Тюрьма Трубецкого бастиона имела вид пятиугольника. Четыре стены тюрьмы шли параллельно фасам бастиона, а пятая сторона была занята приемной комнатой и квартирой смотрителя. Помнится, в ней же находится помещение для свиданий через решетку. По остальным четырем идут камеры, восемь номеров по каждой, да еще на четырех углах имеются площадки с изолированными камерами, так что в каждом этаже имеется 36 камер, всего же значит 72. Из коридора у каждой из камеры на высоте аршин двух был прибит железный, окрашенный белою краскою бак для воды, ибо водопровода в камерах не было ... Я прошелся несколько раз по камере и осмотрел ее. Длиною она была, помнится, шагов 8—9 и очень высока. Я только концами пальцев мог достать до краев косого подоконника, самое же окно на высоте не менее, если не более, сажени и давало, как я мог убедиться в этом на следующий день, очень мало света, так как, хотя стекла не были матовые, но стены бастиона были на очень небольшом расстоянии от окна, в которое никогда не мог проникнуть ни один солнечный луч.
Далее во втором этаже, куда меня перевели на третий день, окна были значительно ниже валганга, так что и там было темновато, особенно осенью и зимою. Мебель состояла из железной кровати, прикованной изголовьем к стенке. Ножки этой кровати были вделаны в асфальтовый пол: перед ней было нечто вроде стола, роль которой играл железный лист в осьмушку дюйма толщиной, вделанный в стену у изголовья кровати. Этот стол опирался на две железные полосы, один конец которых вделан наглухо в стену, а другой приклепан к нижней поверхности стола. Кроме этого, было только два предмета: с правой от входа стороны двери кран, а под ним раковина, с левой — неудобоназываемое учреждение с ведром, тоже прикованное к стене (параша). Таким образом, во всей камере не было ни одного предмета, который можно было бы передвинуть с места на место. А потому забраться на окно не было никакой возможности.
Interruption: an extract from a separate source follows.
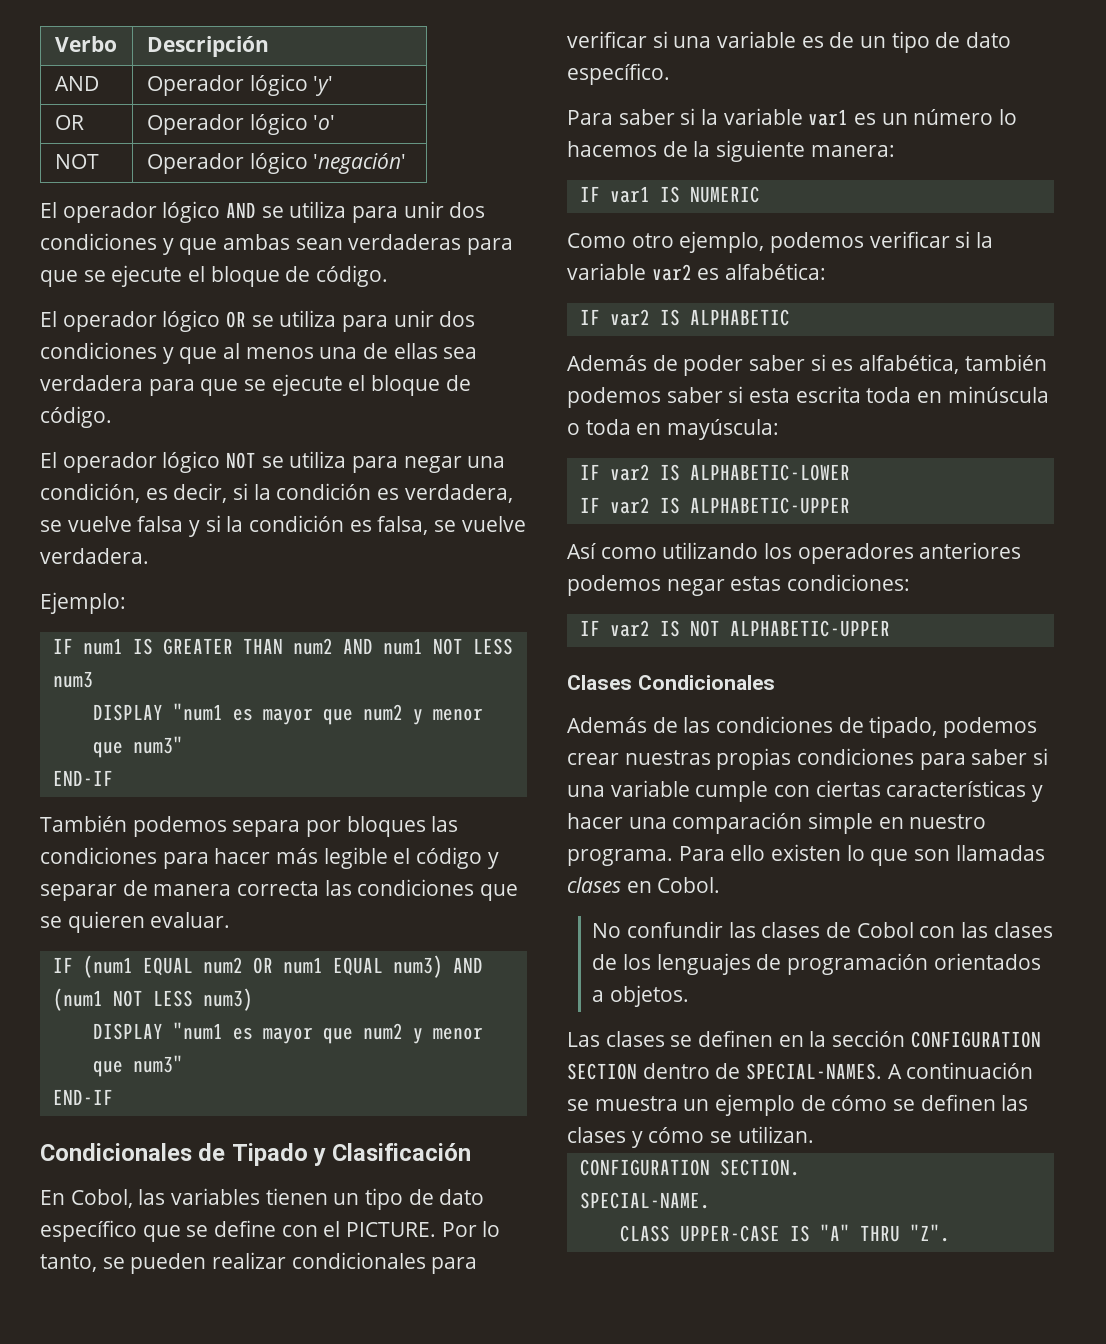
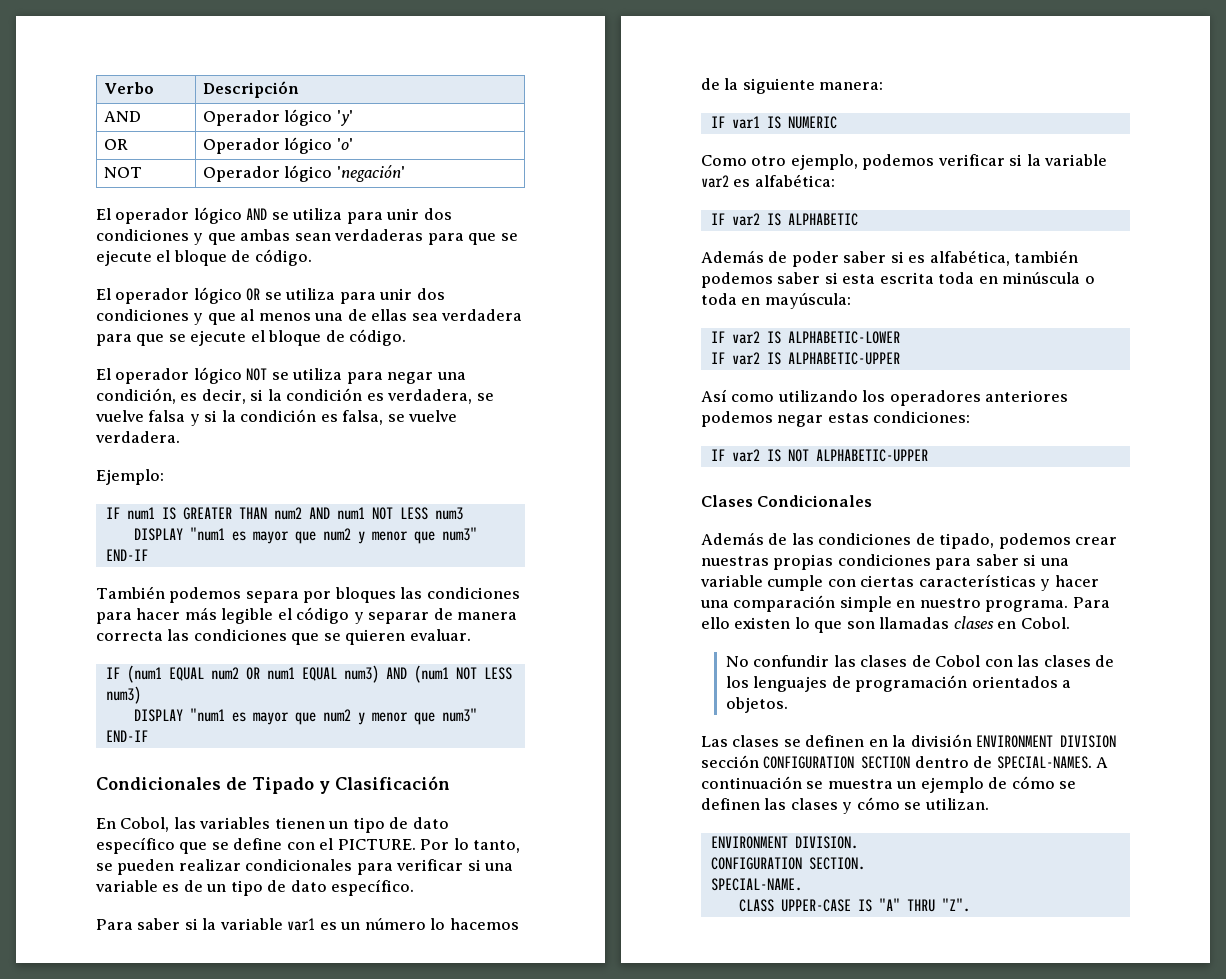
- Las clases se definen en la sección CONFIGURATION SECTION dentro de SPECIAL-NAMES.
+ Las clases se definen en la división ENVIRONMENT DIVISION sección CONFIGURATION SECTION dentro de SPECIAL-NAMES.
+ ENVIRONMENT DIVISION.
В камере была страшная грязь, сырость, капли воды, сбегавшие с подоконника, образовали к утру целую лужу... Внешняя сторона моей жизни проходила так: утром часов в семь мне приносили ломоть черного хлеба, полотенце, которое затем отбирали, и подметали пол. В 12 часов раздавали обед — омерзительный, нужно сказать. В скоромные дни он состоял из щей или из жиденького манного супа, в котором, по солдатской поговорке «крупинка за крупинкой гонялась с дубинкой», гречневая каша в весьма умеренном количестве, а в постные дни (среда и пятница) из гороха или супа с признаками снетков и каши с постным маслом. В семь часов давали ужин — остатки щей или супа, разбавленные в изобилии кипятком…»
А вот описание Алексеевского равелина, находящееся в тех же самых записках: «Пройдя небольшое расстояние по переулку, мы свернули налево в какие-то ворота, которые вели в пролет, очень длинный и очень темный; очевидно, он шел под зданием, примыкавшим к крепостной стене. На пути нам попадались и слева и справа какие-то подъезды, какие-то ворота. Потом тьма сгустилась уже до того, что ничего нельзя было разобрать; мы шли уже сквозь толщу крепостной стены. В конце подворотни мы остановились, и я, несколько освоившись с темнотой, увидел, что нахожусь в нескольких шагах от окованных железом ворот, они распахнулись, и передо мною открылось поле, занесенное снегом, далее какой-то мостик с горевшими на нем двумя фонарями, а за ними небольшой островок с низким одноэтажным зданием. Жандармы подхватили меня и, почти неся на руках, быстро поволокли по направлению к этому мостику.
Выйдя за ворота, я видел направо и налево стены крепости, уходившие во тьму, затем, далее, за полоской земли, окаймлявшей стены, — темную, даже черную поверхность еще не замерзшей Невы, казавшейся, быть может, более темной, чем на самом деле, благодаря снегу, покрывавшему землю. Впереди был мостик, о котором я говорил, а за ним — здание Алексеевского равелина. Близ мостика передо мной мелькнула закрытая до сих пор выступом Трубецкого бастиона набережная противоположного берега Невы или, лучше сказать, ряд фонарей, тянувшихся огненным пунктиром вдоль набережной; но мы идем быстро, жандармы тащат меня чуть ли не на рысях; огни исчезли, мы уже перешли через мостик. Алексеевский равелин совсем уже близко и мрачно смотрит на меня темными окнами, напоминающими пустые глазницы черепа: было заметно сразу, что стекла были матовые. Пройдя шагов 25—30 от крепости, мы остановились перед воротами, в которых была калитка с оконцем, забранным снаружи решеткой из медных прутьев.